São Paulo - A boa atuação e os dois gols na abertura do Campeonato Brasileiro deram ao atacante Gabriel Jesus a certeza de que o Palmeiras está no caminho das conquistas. Após balançar as redes por duas vezes nos 4 a 0 sobre o Atlético-PR, neste sábado, no Allianz Parque, o atacante foi bastante 'pé no chão' ao comentar que "ainda faltam 37 rodadas", mas não escondeu que a goleada em casa era tudo o que o time alviverde precisava para recomeçar depois dos fracassos na Libertadores e Paulistão.

"Estávamos precisando de uma goleada como essa, de um jogo assim, dominando e concluindo a gol. É o primeiro jogo ainda, faltam mais 37 rodadas, mas graças a Deus demos o pontapé inicial bem", disse o jogador, que marcou dois gols no segundo tempo, um deles aos 18 segundos.

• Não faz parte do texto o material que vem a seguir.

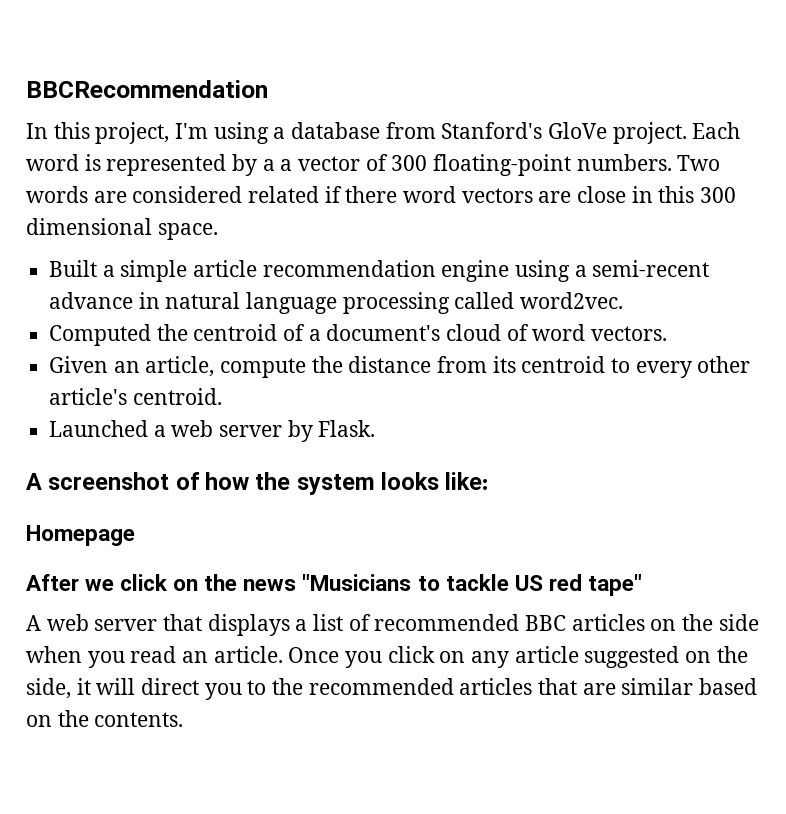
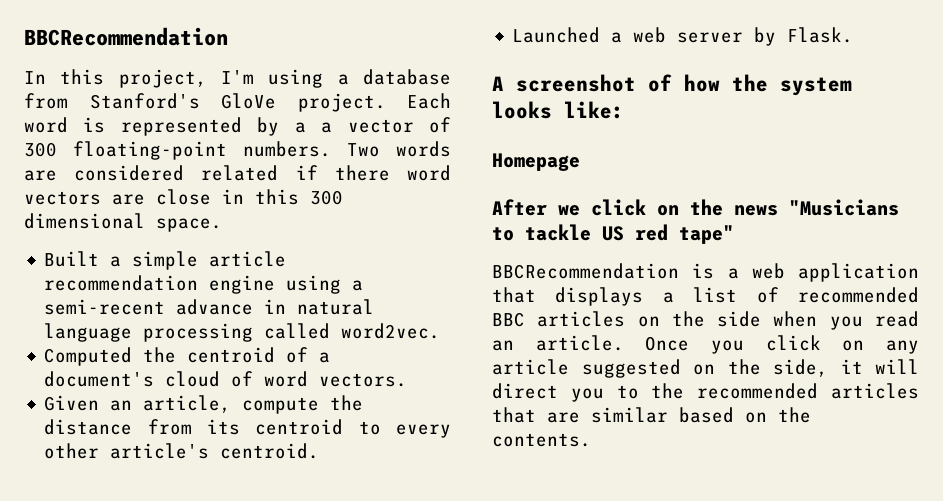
- A web server that displays a list of recommended BBC articles on the side when you read an article.
+ BBCRecommendation is a web application that displays a list of recommended BBC articles on the side when you read an article.

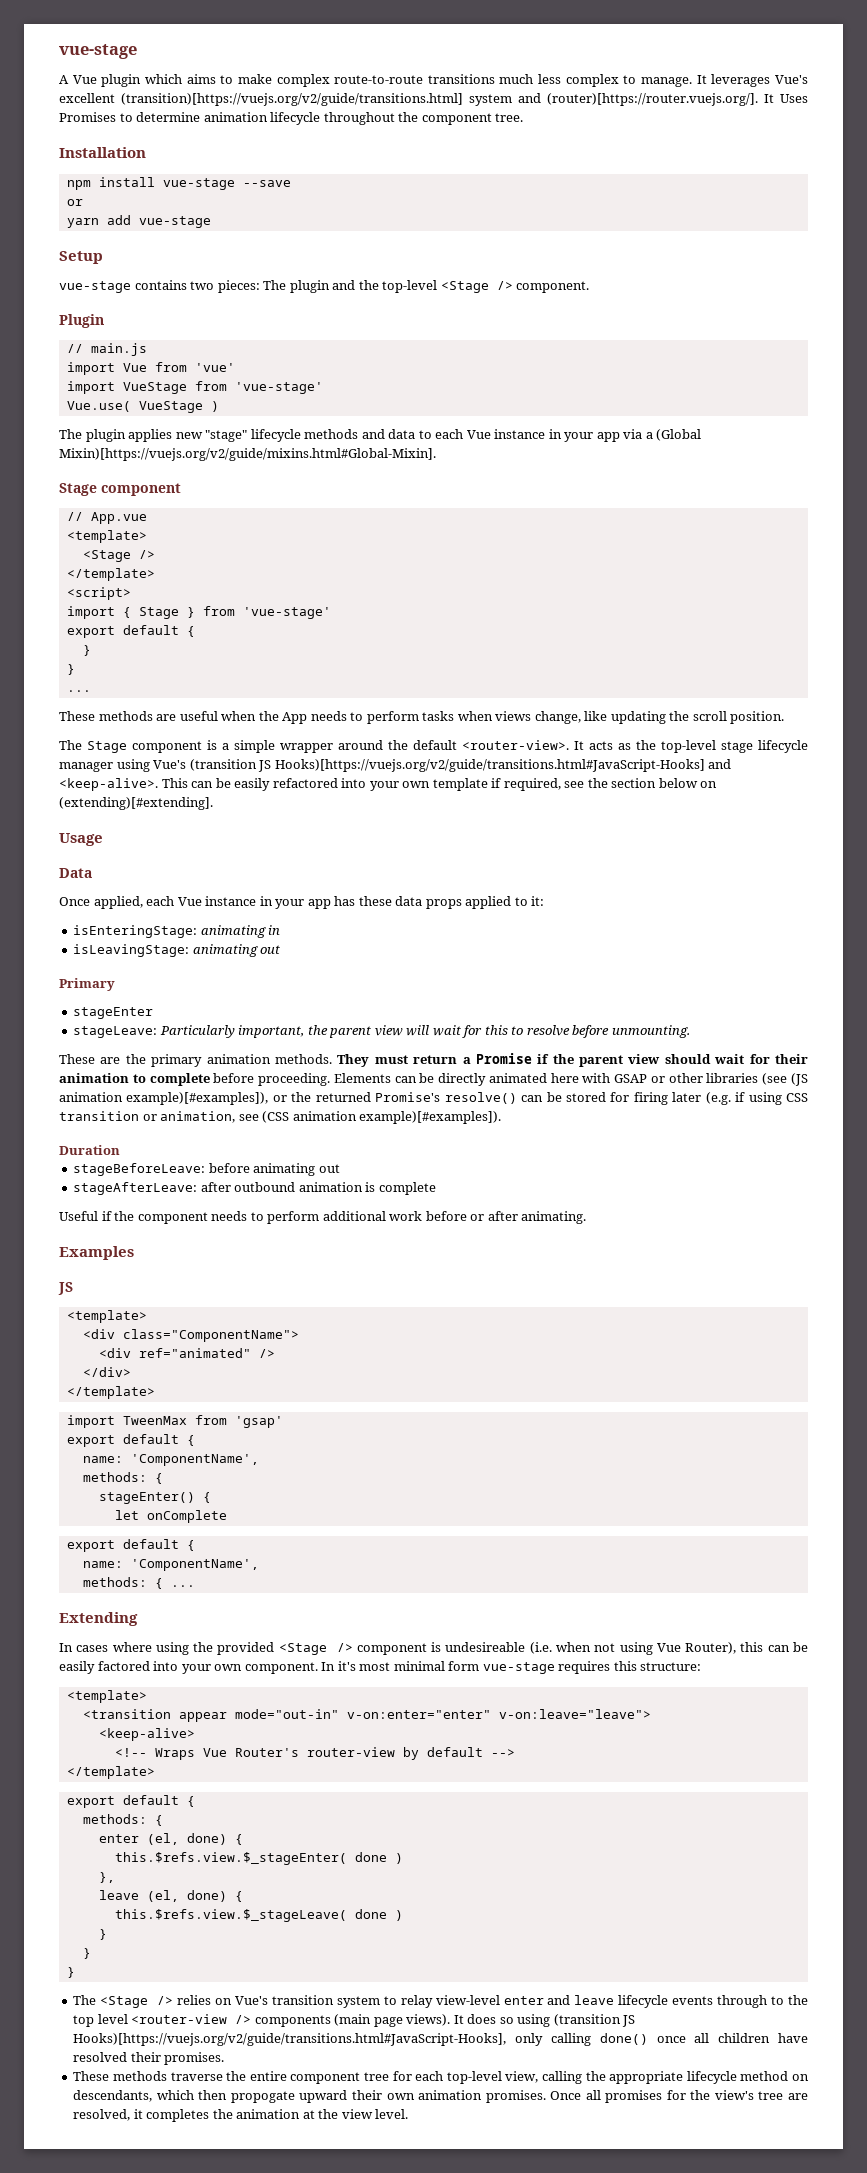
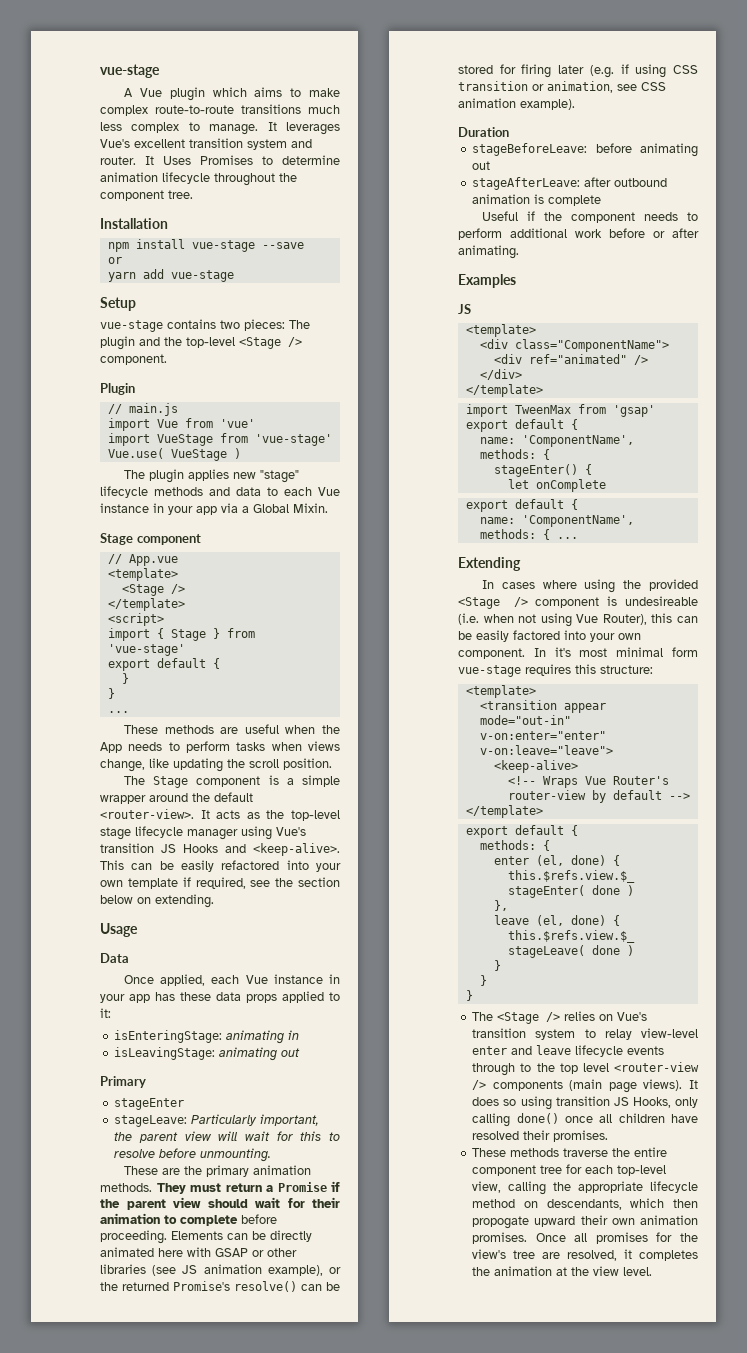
- It leverages Vue's excellent (transition)[https://vuejs.org/v2/guide/transitions.html] system and (router)[https://router.vuejs.org/]. It Uses Promises to determine animation lifecycle throughout the component tree.
+ It leverages Vue's excellent transition system and router. It Uses Promises to determine animation lifecycle throughout the component tree.
- The plugin applies new "stage" lifecycle methods and data to each Vue instance in your app via a (Global Mixin)[https://vuejs.org/v2/guide/mixins.html#Global-Mixin].
+ The plugin applies new "stage" lifecycle methods and data to each Vue instance in your app via a Global Mixin.
- It acts as the top-level stage lifecycle manager using Vue's (transition JS Hooks)[https://vuejs.org/v2/guide/transitions.html#JavaScript-Hooks] and <keep-alive>.
+ It acts as the top-level stage lifecycle manager using Vue's transition JS Hooks and <keep-alive>.
- This can be easily refactored into your own template if required, see the section below on (extending)[#extending].
+ This can be easily refactored into your own template if required, see the section below on extending.
- Elements can be directly animated here with GSAP or other libraries (see (JS animation example)[#examples]), or the returned Promise's resolve() can be stored for firing later (e.g. if using CSS transition or animation, see (CSS animation example)[#examples]).
+ Elements can be directly animated here with GSAP or other libraries (see JS animation example), or the returned Promise's resolve() can be stored for firing later (e.g. if using CSS transition or animation, see CSS animation example).
- It does so using (transition JS Hooks)[https://vuejs.org/v2/guide/transitions.html#JavaScript-Hooks], only calling done() once all children have resolved their promises.
+ It does so using transition JS Hooks, only calling done() once all children have resolved their promises.

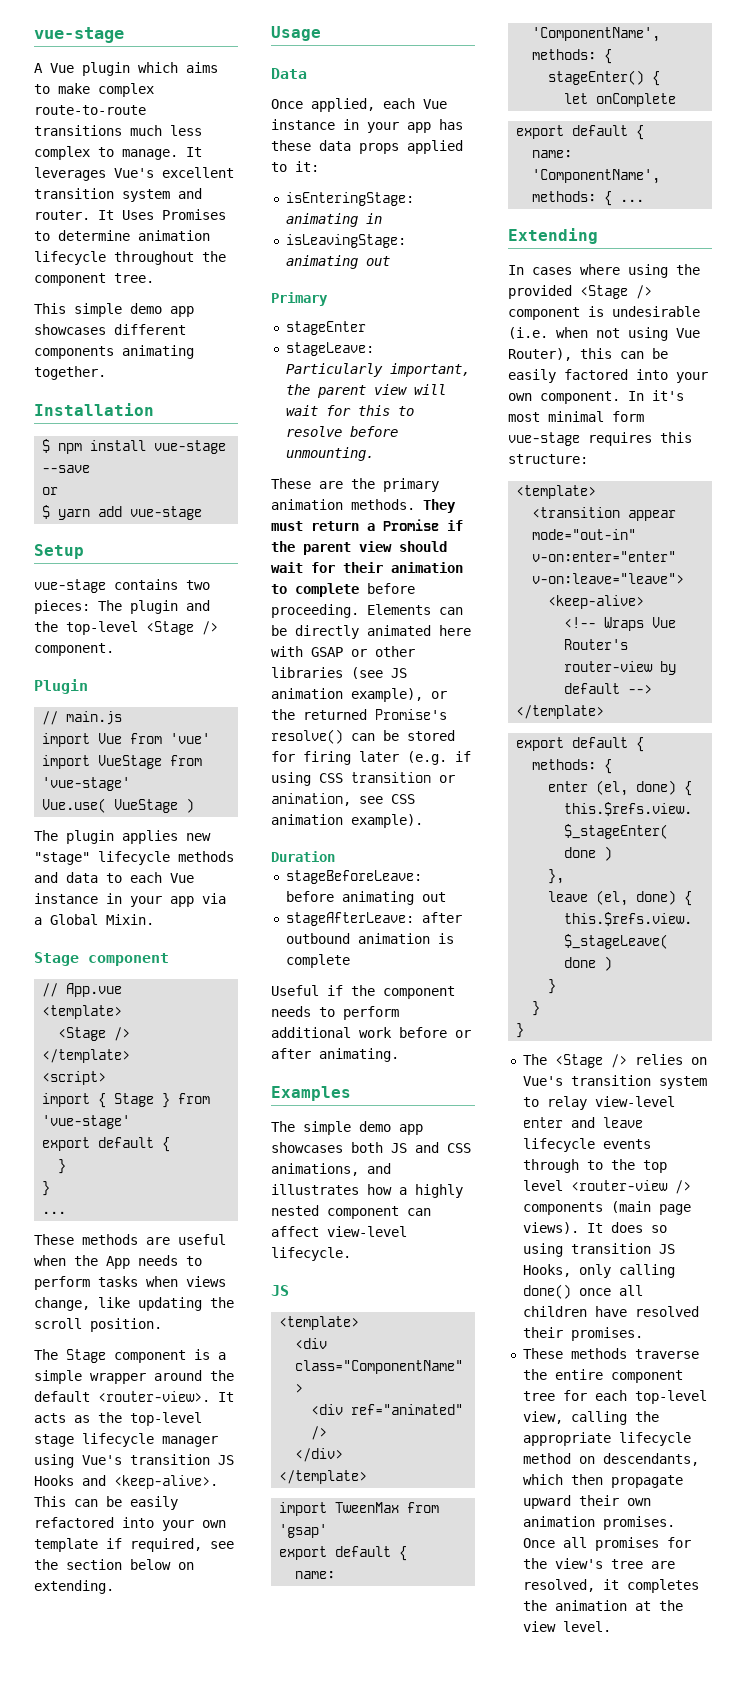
+ This simple demo app showcases different components animating together.
- npm install vue-stage --save
+ $ npm install vue-stage --save
- yarn add vue-stage
+ $ yarn add vue-stage
+ The simple demo app showcases both JS and CSS animations, and illustrates how a highly nested component can affect view-level lifecycle.
- In cases where using the provided <Stage /> component is undesireable (i.e. when not using Vue Router), this can be easily factored into your own component.
+ In cases where using the provided <Stage /> component is undesirable (i.e. when not using Vue Router), this can be easily factored into your own component.
- These methods traverse the entire component tree for each top-level view, calling the appropriate lifecycle method on descendants, which then propogate upward their own animation promises.
+ These methods traverse the entire component tree for each top-level view, calling the appropriate lifecycle method on descendants, which then propagate upward their own animation promises.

Ele comentou ainda ficar bastante tranquilo sobre as especulações de sua venda para a Europa (Juventus estaria interessada, de acordo com jornais da Itália) e confirmou o desejo de "fazer história no Palmeiras", como disse em sua estreia no time profissional. O clube italiano estaria disposto a pagar até R$ 60 milhões por ele na próxima janela de transferências.

Os jogadores do Atlético-PR condenaram o árbitro, que expulsou Barrios e depois voltou atrás. O juiz Bruno Arleu Araújo, do Rio de Janeiro, estava longe da jogada e viu Barrios 'forçando' a infração. Não teve dúvidas: sacou o cartão amarelo e mostrou para o palmeirense. Como ele já tinha amarelo, seria o vermelho na sequência. Avisado da lambança pelos auxiliares por comunicação eletrônica, voltou atrás e assumiu o erro. Tirou o amarelo de Barrios, deu para Paulo André e marcou a falta para o Palmeiras, tudo ao contrário do que tinha visto.

"Ele é fraco", disso Nikão, do Atlético-PR. "Ele está perdidinho. Estamos aqui pelo pão de cada dia e ele estragou tudo. Sei que a gente pode se complicar, mas alguém tem de falar." O zagueiro Paulo André preferiu se ater ao fracasso do time, que não se achou em campo. "Perdemos a cabeça depois do segundo gol. Tínhamos de manter o posicionamento."